A multivariate network analysis of ring- and diffuse-porous tree xylem vasculature segmented by convolutional neural networks

Abstract

The xylem network, the water conduction system in wood determines the ability of trees to avoid hydraulic failure during drought stress. The capability to withstand embolisms, disruptions of the water column by gas bubbles that contribute to hydraulic failure, is mainly determined by the anatomical arrangement and connectedness (topology) of xylem vessels. However, the quantification of xylem network characteristics has been difficult, so that relating network properties and topology to hydraulic vulnerability and predicting xylem function remains challenging. We studied the xylem vessel networks of three diffuse- (Fagus sylvatica, Liriodendron tulipifera, Populus x canadensis) and three ring-porous (Carya ovata, Fraxinus pennsylvatica, Quercus montana) tree species using volumetric images of xylem from laser ablation tomography (LATscan).
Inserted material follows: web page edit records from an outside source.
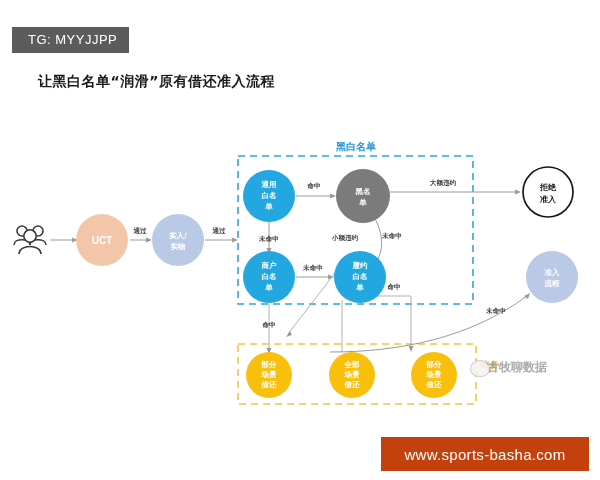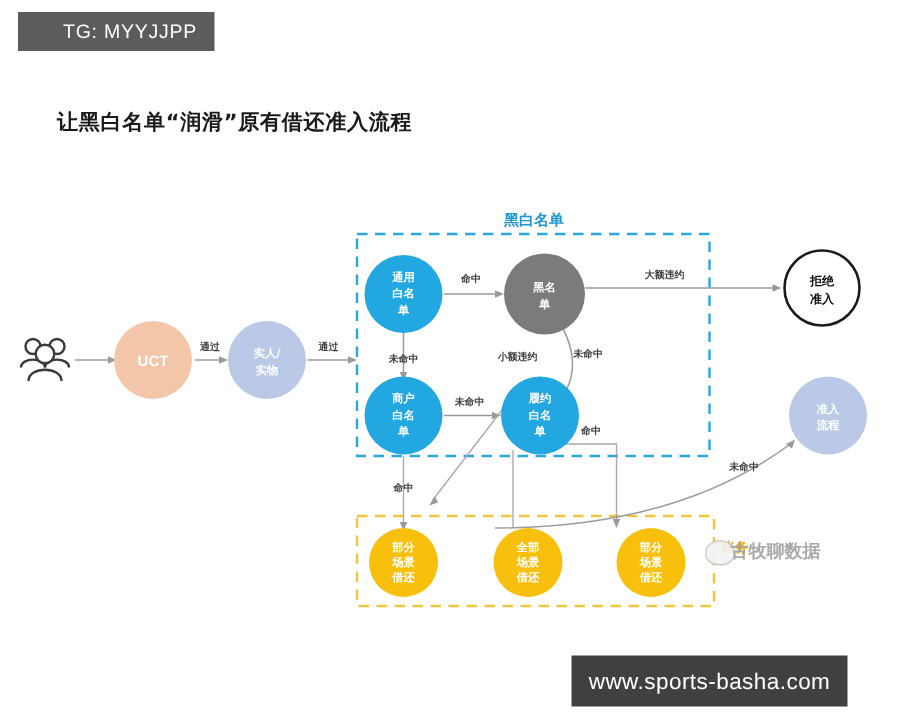--- a/index.html
+++ b/index.html
@@ -12,10 +12,10 @@
 
   
   .tag-badge{
-    position:absolute;left:12px;top:8px;
+    position:absolute;left:12px;top:27px;
     background:#5c5c5c;color:#ffffff;
     font-size:13px;letter-spacing:.5px;
-    padding:5px 12px 6px 30px;
+    padding:5px 12px 6px 16px;
     font-family:"Liberation Sans",sans-serif;
     white-space:nowrap;
   }

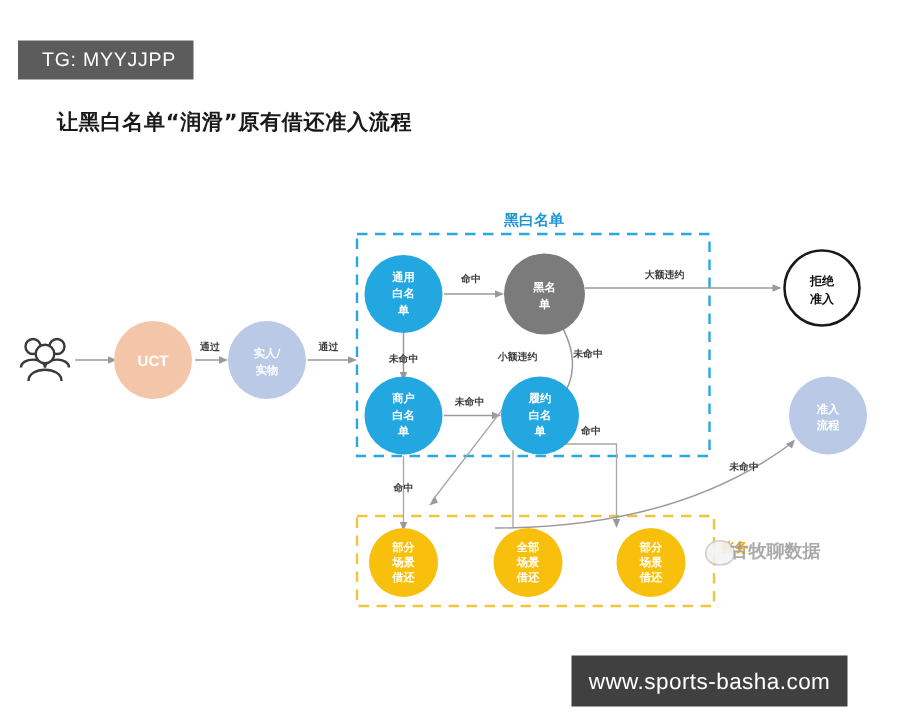--- a/index.html
+++ b/index.html
@@ -30,7 +30,7 @@
   
   .footer-bar{
     position:absolute;left:381px;top:437px;
-    width:184px;height:34px;background:#404040;
+    width:208px;height:34px;background:#c2410c;
     color:#ffffff;font-size:15px;
     display:flex;align-items:center;justify-content:center;
     font-family:"Liberation Sans",sans-serif;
Using convolutional neural networks for image segmentation, we generated three-dimensional, high-resolution maps of xylem vessels, with detailed measurements of morphology and topology. We studied the network topologies by incorporating multiple network metrics into a multidimensional analysis and simulated the robustness of these networks against the loss of individual vessel elements that mimic the obstruction of water flow from embolisms. This analysis suggested that networks in Populus x canadensis and Carya ovata are quite similar despite being different wood types. Similar networks had comparable experimental measurements of P50 values (pressure inducing 50% hydraulic conductivity loss) obtained from hydraulic vulnerability curves, a common tool to quantify the cavitation resistance of xylem networks. This work produced novel data on plant xylem vessel networks and introduces new methods for analyzing the biological impact of these network structures.